— Work task —
Your reply should reproduce each entry exactly and contain no pictures.

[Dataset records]
┌──

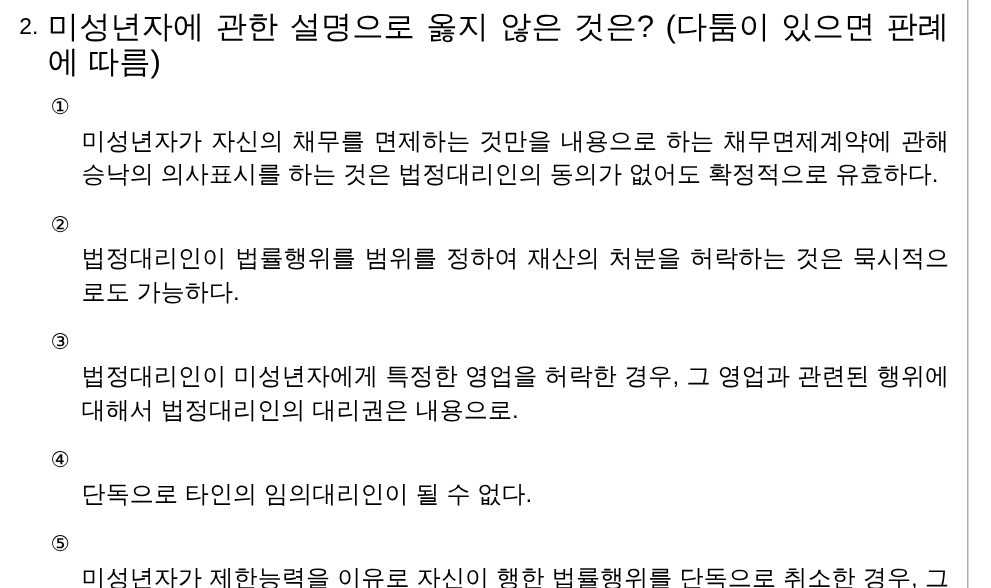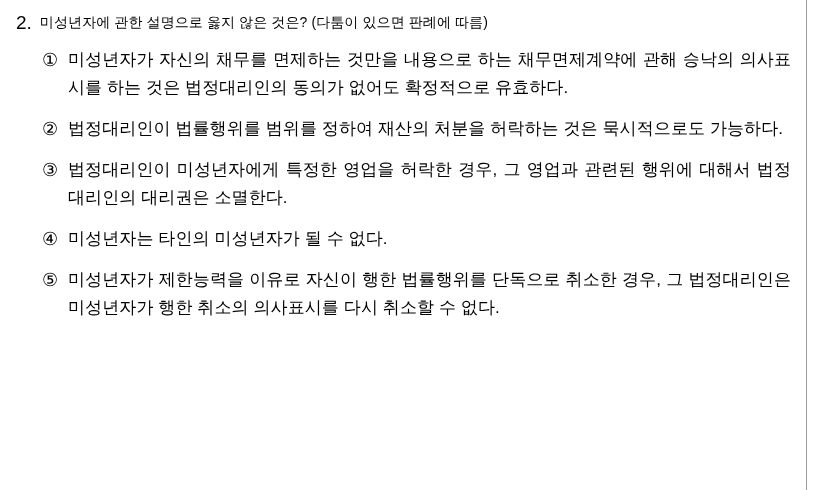--- a/index.html
+++ b/index.html
@@ -42,21 +42,21 @@
   }
   .q-num {
     flex: 0 0 auto;
     font-size: 19px;
     line-height: 29px;
     padding-right: 8px;
     white-space: nowrap;
   }
   .q-stem {
     flex: 1 1 auto;
-    font-size: 14px;
+    font-size: 26px;
     line-height: 29px;
     text-align: justify;
     text-justify: inter-character;
     letter-spacing: 0.1px;
   }
   .choices {
     margin-top: 9px;
     padding-left: 26px;
   }
   .choice {
@@ -69,25 +69,26 @@
   }
   .c-mark {
     flex: 0 0 auto;
     width: 26px;
     font-size: 18px;
     line-height: 28px;
     text-align: left;
   }
   .c-text {
     flex: 1 1 auto;
-    font-size: 17px;
+    font-size: 20px;
     line-height: 28px;
     text-align: justify;
     text-justify: inter-character;
     letter-spacing: 0.1px;
+    margin-top: 29px;
   }
   .c-text.no-justify {
     text-align: left;
   }
 </style>
 </head>
 <body>
 
 <div class="page">
 
@@ -107,26 +108,26 @@
         <span class="c-text">미성년자가 자신의 채무를 면제하는 것만을 내용으로 하는 채무면제계약에 관해 승낙의 의사표시를 하는 것은 법정대리인의 동의가 없어도 확정적으로 유효하다.</span>
       </div>
 
       <div class="choice">
         <span class="c-mark">②</span>
         <span class="c-text">법정대리인이 법률행위를 범위를 정하여 재산의 처분을 허락하는 것은 묵시적으로도 가능하다.</span>
       </div>
 
       <div class="choice">
         <span class="c-mark">③</span>
-        <span class="c-text">법정대리인이 미성년자에게 특정한 영업을 허락한 경우, 그 영업과 관련된 행위에 대해서 법정대리인의 대리권은 소멸한다.</span>
+        <span class="c-text">법정대리인이 미성년자에게 특정한 영업을 허락한 경우, 그 영업과 관련된 행위에 대해서 법정대리인의 대리권은 내용으로.</span>
       </div>
 
       <div class="choice">
         <span class="c-mark">④</span>
-        <span class="c-text no-justify">미성년자는 타인의 미성년자가 될 수 없다.</span>
+        <span class="c-text no-justify">단독으로 타인의 임의대리인이 될 수 없다.</span>
       </div>
 
       <div class="choice">
         <span class="c-mark">⑤</span>
         <span class="c-text">미성년자가 제한능력을 이유로 자신이 행한 법률행위를 단독으로 취소한 경우, 그 법정대리인은 미성년자가 행한 취소의 의사표시를 다시 취소할 수 없다.</span>
       </div>
 
     </div>
   </div>
 </div>

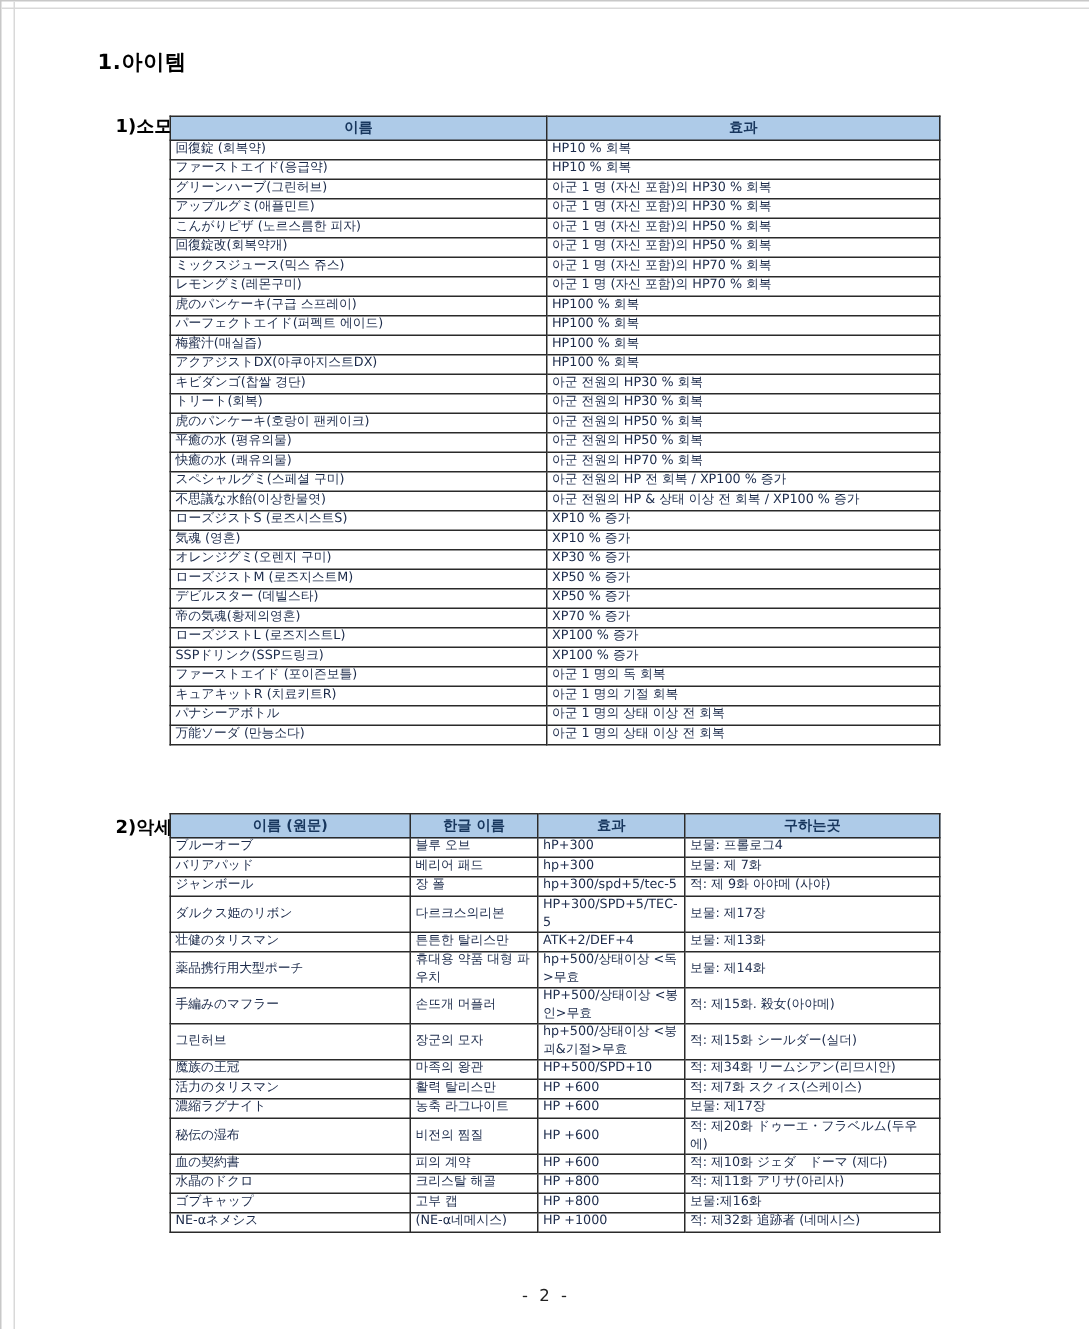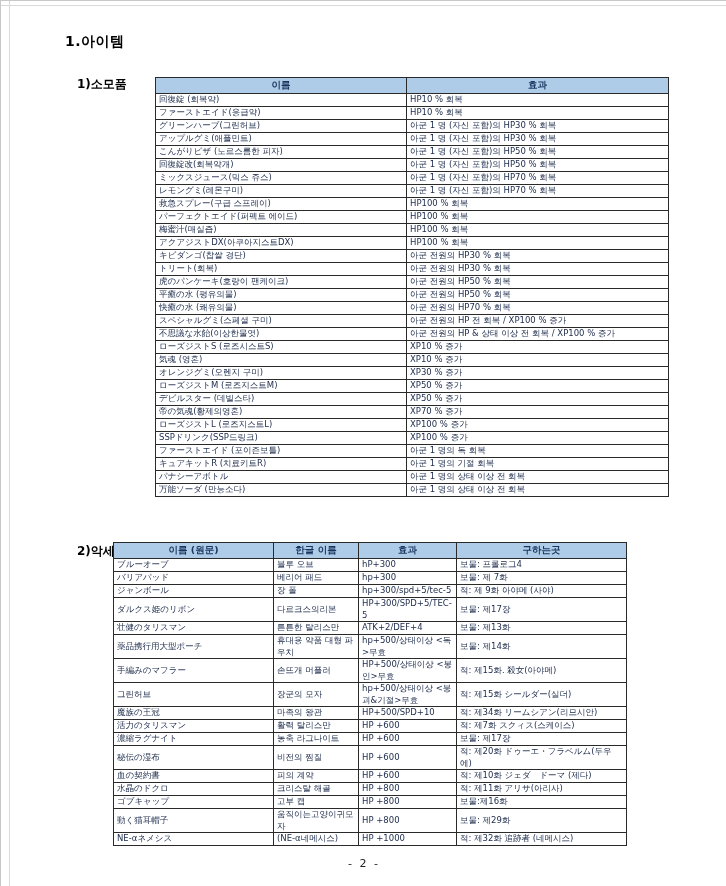--- a/index.html
+++ b/index.html
@@ -15,21 +15,21 @@
   .sec-title {
     position:absolute; left:64px; top:32px;
     font-size:14px; font-weight:bold; color:#000;
     letter-spacing:0.5px;
   }
   .sub-title { position:absolute; left:76px; font-size:12px; font-weight:bold; color:#000;margin-top:21px; }
   #sub1 { top:54px; }
   #sub2 { top:521px; }
 
   table { border-collapse:collapse; table-layout:fixed; position:absolute; left:112px; }
-  #consumables { top:76px; width:513px;margin-left:42px; }
+  #consumables { top:76px; width:513px; }
   #accessories { top:541px; width:513px; }
 
   th {
     background:#aecbe8; border:1px solid #2a2a2a; color:#17365d;
     font-size:9.5px; font-weight:bold; text-align:center; height:14px; padding:1px 2px;
   }
   td {
     border:1px solid #2a2a2a; color:#1b2a4a;
     font-size:8.5px; line-height:11.5px; height:13px;
     padding:0 3px; text-align:left; vertical-align:middle;
@@ -88,21 +88,21 @@
         </tr>
         <tr>
           <td>ミックスジュース(믹스 쥬스)</td>
           <td>아군 1 명 (자신 포함)의 HP70 % 회복</td>
         </tr>
         <tr>
           <td>レモングミ(레몬구미)</td>
           <td>아군 1 명 (자신 포함)의 HP70 % 회복</td>
         </tr>
         <tr>
-          <td>救急スプレー(구급 스프레이)</td>
+          <td>虎のパンケーキ(구급 스프레이)</td>
           <td>HP100 % 회복</td>
         </tr>
         <tr>
           <td>パーフェクトエイド(퍼펙트 에이드)</td>
           <td>HP100 % 회복</td>
         </tr>
         <tr>
           <td>梅蜜汁(매실즙)</td>
           <td>HP100 % 회복</td>
         </tr>
@@ -291,26 +291,20 @@
           <td>HP +800</td>
           <td>적: 제11화 アリサ(아리사)</td>
         </tr>
         <tr>
           <td>ゴブキャップ</td>
           <td>고부 캡</td>
           <td>HP +800</td>
           <td>보물:제16화</td>
         </tr>
         <tr>
-          <td>動く猫耳帽子</td>
-          <td>움직이는고양이귀모자</td>
-          <td>HP +800</td>
-          <td>보물: 제29화</td>
-        </tr>
-        <tr>
           <td>NE-αネメシス</td>
           <td>(NE-α네메시스)</td>
           <td>HP +1000</td>
           <td>적: 제32화 追跡者 (네메시스)</td>
         </tr>
       </tbody>
   </table>
 
   <div class="pagenum">- 2 -</div>
 </div>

└──

— Result of this task —
--- a/index.html
+++ b/index.html
@@ -42,21 +42,21 @@
   }
   .q-num {
     flex: 0 0 auto;
     font-size: 19px;
     line-height: 29px;
     padding-right: 8px;
     white-space: nowrap;
   }
   .q-stem {
     flex: 1 1 auto;
-    font-size: 14px;
+    font-size: 26px;
     line-height: 29px;
     text-align: justify;
     text-justify: inter-character;
     letter-spacing: 0.1px;
   }
   .choices {
     margin-top: 9px;
     padding-left: 26px;
   }
   .choice {
@@ -69,25 +69,26 @@
   }
   .c-mark {
     flex: 0 0 auto;
     width: 26px;
     font-size: 18px;
     line-height: 28px;
     text-align: left;
   }
   .c-text {
     flex: 1 1 auto;
-    font-size: 17px;
+    font-size: 20px;
     line-height: 28px;
     text-align: justify;
     text-justify: inter-character;
     letter-spacing: 0.1px;
+    margin-top: 29px;
   }
   .c-text.no-justify {
     text-align: left;
   }
 </style>
 </head>
 <body>
 
 <div class="page">
 
@@ -107,26 +108,26 @@
         <span class="c-text">미성년자가 자신의 채무를 면제하는 것만을 내용으로 하는 채무면제계약에 관해 승낙의 의사표시를 하는 것은 법정대리인의 동의가 없어도 확정적으로 유효하다.</span>
       </div>
 
       <div class="choice">
         <span class="c-mark">②</span>
         <span class="c-text">법정대리인이 법률행위를 범위를 정하여 재산의 처분을 허락하는 것은 묵시적으로도 가능하다.</span>
       </div>
 
       <div class="choice">
         <span class="c-mark">③</span>
-        <span class="c-text">법정대리인이 미성년자에게 특정한 영업을 허락한 경우, 그 영업과 관련된 행위에 대해서 법정대리인의 대리권은 소멸한다.</span>
+        <span class="c-text">법정대리인이 미성년자에게 특정한 영업을 허락한 경우, 그 영업과 관련된 행위에 대해서 법정대리인의 대리권은 내용으로.</span>
       </div>
 
       <div class="choice">
         <span class="c-mark">④</span>
-        <span class="c-text no-justify">미성년자는 타인의 미성년자가 될 수 없다.</span>
+        <span class="c-text no-justify">단독으로 타인의 임의대리인이 될 수 없다.</span>
       </div>
 
       <div class="choice">
         <span class="c-mark">⑤</span>
         <span class="c-text">미성년자가 제한능력을 이유로 자신이 행한 법률행위를 단독으로 취소한 경우, 그 법정대리인은 미성년자가 행한 취소의 의사표시를 다시 취소할 수 없다.</span>
       </div>
 
     </div>
   </div>
 </div>

--- a/index.html
+++ b/index.html
@@ -15,21 +15,21 @@
   .sec-title {
     position:absolute; left:64px; top:32px;
     font-size:14px; font-weight:bold; color:#000;
     letter-spacing:0.5px;
   }
   .sub-title { position:absolute; left:76px; font-size:12px; font-weight:bold; color:#000;margin-top:21px; }
   #sub1 { top:54px; }
   #sub2 { top:521px; }
 
   table { border-collapse:collapse; table-layout:fixed; position:absolute; left:112px; }
-  #consumables { top:76px; width:513px;margin-left:42px; }
+  #consumables { top:76px; width:513px; }
   #accessories { top:541px; width:513px; }
 
   th {
     background:#aecbe8; border:1px solid #2a2a2a; color:#17365d;
     font-size:9.5px; font-weight:bold; text-align:center; height:14px; padding:1px 2px;
   }
   td {
     border:1px solid #2a2a2a; color:#1b2a4a;
     font-size:8.5px; line-height:11.5px; height:13px;
     padding:0 3px; text-align:left; vertical-align:middle;
@@ -88,21 +88,21 @@
         </tr>
         <tr>
           <td>ミックスジュース(믹스 쥬스)</td>
           <td>아군 1 명 (자신 포함)의 HP70 % 회복</td>
         </tr>
         <tr>
           <td>レモングミ(레몬구미)</td>
           <td>아군 1 명 (자신 포함)의 HP70 % 회복</td>
         </tr>
         <tr>
-          <td>救急スプレー(구급 스프레이)</td>
+          <td>虎のパンケーキ(구급 스프레이)</td>
           <td>HP100 % 회복</td>
         </tr>
         <tr>
           <td>パーフェクトエイド(퍼펙트 에이드)</td>
           <td>HP100 % 회복</td>
         </tr>
         <tr>
           <td>梅蜜汁(매실즙)</td>
           <td>HP100 % 회복</td>
         </tr>
@@ -291,26 +291,20 @@
           <td>HP +800</td>
           <td>적: 제11화 アリサ(아리사)</td>
         </tr>
         <tr>
           <td>ゴブキャップ</td>
           <td>고부 캡</td>
           <td>HP +800</td>
           <td>보물:제16화</td>
         </tr>
         <tr>
-          <td>動く猫耳帽子</td>
-          <td>움직이는고양이귀모자</td>
-          <td>HP +800</td>
-          <td>보물: 제29화</td>
-        </tr>
-        <tr>
           <td>NE-αネメシス</td>
           <td>(NE-α네메시스)</td>
           <td>HP +1000</td>
           <td>적: 제32화 追跡者 (네메시스)</td>
         </tr>
       </tbody>
   </table>
 
   <div class="pagenum">- 2 -</div>
 </div>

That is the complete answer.